It is natural to question your faith now and again. In fact, the Bible encourages us to question everything. I agree with Kiersten that it's fine to question, just stay pointed in the right direction.

I can't really tell from your post- are you questioning God's existance? Your salvation? What exactly are you expecting the relationship with God to look like? What criteria need to be met in order for you to feel you have that relationship?

I know we've had this conversation before, so I won't get too into it. Maybe the "still small voice" isn't God giving you personal revelations. Maybe what you need to take from this is that everything you need is in the Bible- that's what He provided for you. Why is the Bible not enough? It seems to me that your faith/satisfaction in it is based mostly on emotion/feelings. Doesn't it need to be based on something more concrete?

In the Bible, God pulls away and goes close to people. Sometimes He pulls away for a reason- to test you or your faith, to teach you something, etc. What could God be teaching you through this distance? Maybe He's trying to teach you to rely on Him even when you can't tell he's there.

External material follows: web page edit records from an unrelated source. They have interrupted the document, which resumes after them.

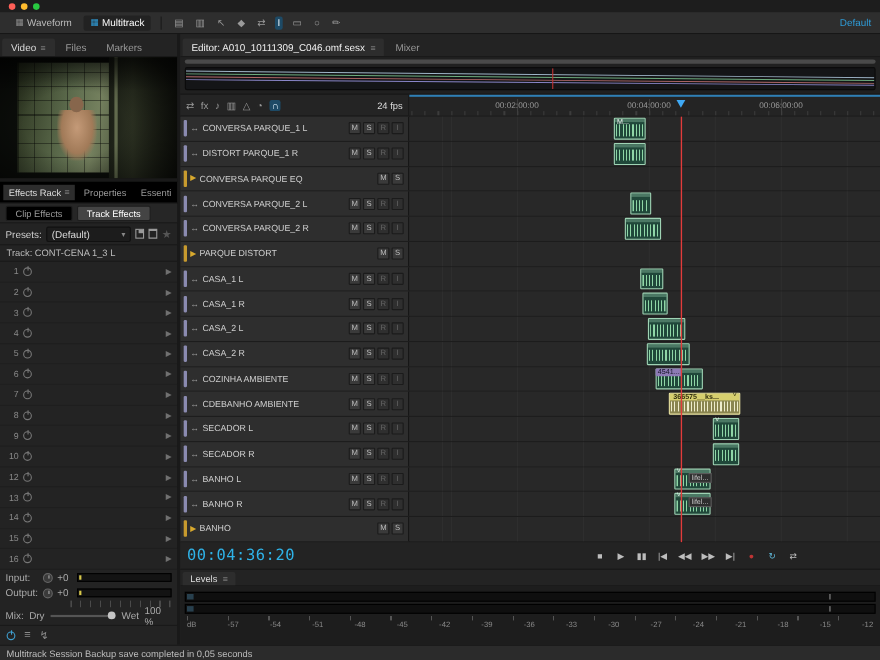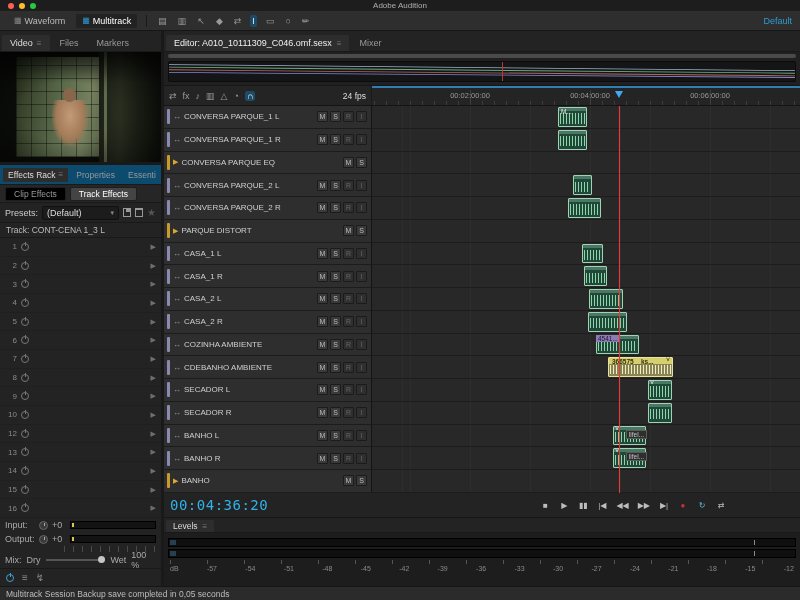--- a/index.html
+++ b/index.html
@@ -168,7 +168,6 @@
     <span class="light yellow"></span>
     <span class="light green"></span>
   </div>
-  <div class="tb-title">Adobe Audition</div>
 </div>
 
 <div class="topbar">

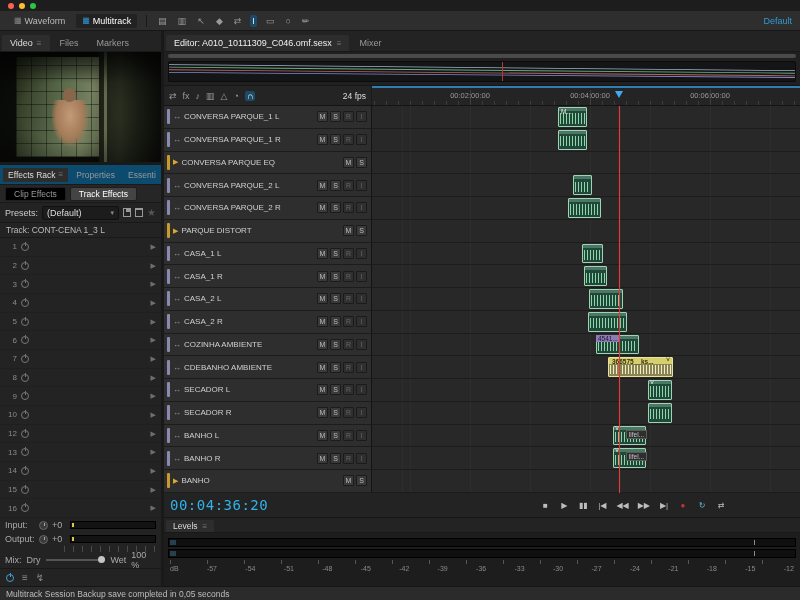--- a/index.html
+++ b/index.html
@@ -435,7 +435,7 @@
             <div class="track-head">
               <span class="chip"></span>
               <span class="ticon">↔</span>
-              <span class="tname">CONVERSA PARQUE_1 R</span>
+              <span class="tname">DISTORT PARQUE_1 R</span>
               <span class="tbtns">
                 <span class="tbtn">M</span>
                 <span class="tbtn">S</span>

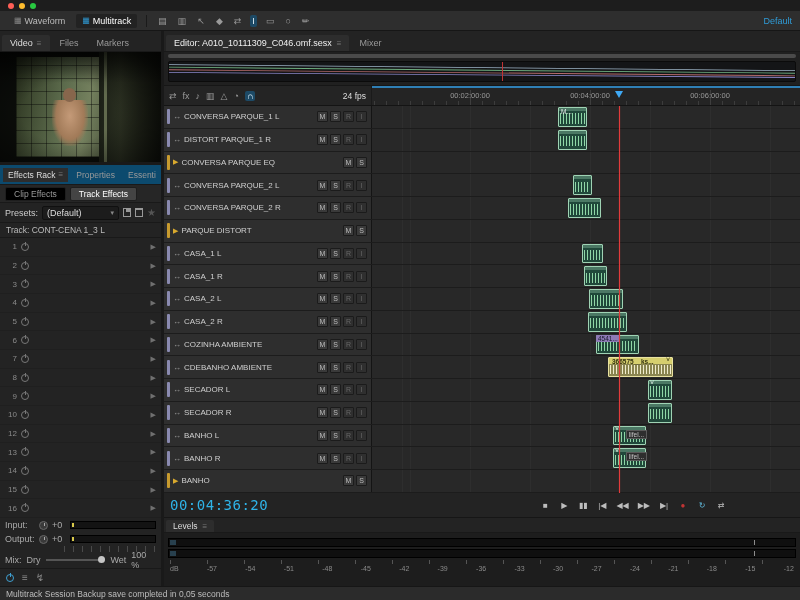--- a/index.html
+++ b/index.html
@@ -50,7 +50,7 @@
   .person::before{content:'';position:absolute;top:-12px;left:11px;width:13px;height:14px;border-radius:50%;background:#87664c;}
   .vig{position:absolute;inset:0;background:radial-gradient(ellipse at 42% 55%, transparent 35%, rgba(0,0,0,.6) 88%),linear-gradient(180deg,rgba(0,0,0,.55),transparent 28%);}
 
-  .fx-tabs{height:20px;display:flex;align-items:center;background:#0c4a6e;border-bottom:1px solid #191919;padding:0 3px;gap:3px;}
+  .fx-tabs{height:20px;display:flex;align-items:center;background:#000000;border-bottom:1px solid #191919;padding:0 3px;gap:3px;}
   .fx-tab{padding:2px 5px;color:#999;white-space:nowrap;font-size:8.5px;}
   .fx-tab.active{background:#2d2d2d;color:#ddd;display:flex;gap:3px;align-items:center;}
   .overflow{margin-left:auto;color:#999;padding-right:2px;}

As for answers as to what to do... I believe that the Holy Spirit can lay something on your heart- a people group, a mission, whatever. He gives you passions for things specific to you and gives you gifts specific to you. But for day-to-day things, or even a lot of life choices- there may not be only one option that is in His will. He has told us what he wants of us clearly and repeatedly in the Bible. He gave us brains to think and make decisions. He will use you wherever you are and will open and close doors as needed. Ultimately, His will will be done regaurdless of anything you can do. Pray and read your Bible and try to make the best decisions you can knowing what He has commanded us to do and what is important to Him. Sorry- I'm getting into this again (It's one of my hot-buttons).

As for kids, I think it's sometimes hard to sort out your own desires from the things you are told as you are growing up. Like if you always think you're supposed to grow up and have kids, it can be hard to know if you *want* kids or if you feel like you *should* have kids. I hate that. That is a very hard decision to make. And the thing that sucks is that there is no really easy way to make that decision.

I hope I didn't blabber on too much or that I crossed any lines. You're in a hard stage of life. I know you will get through it, but it won't be easy. As usual, let me know if I can help in any way.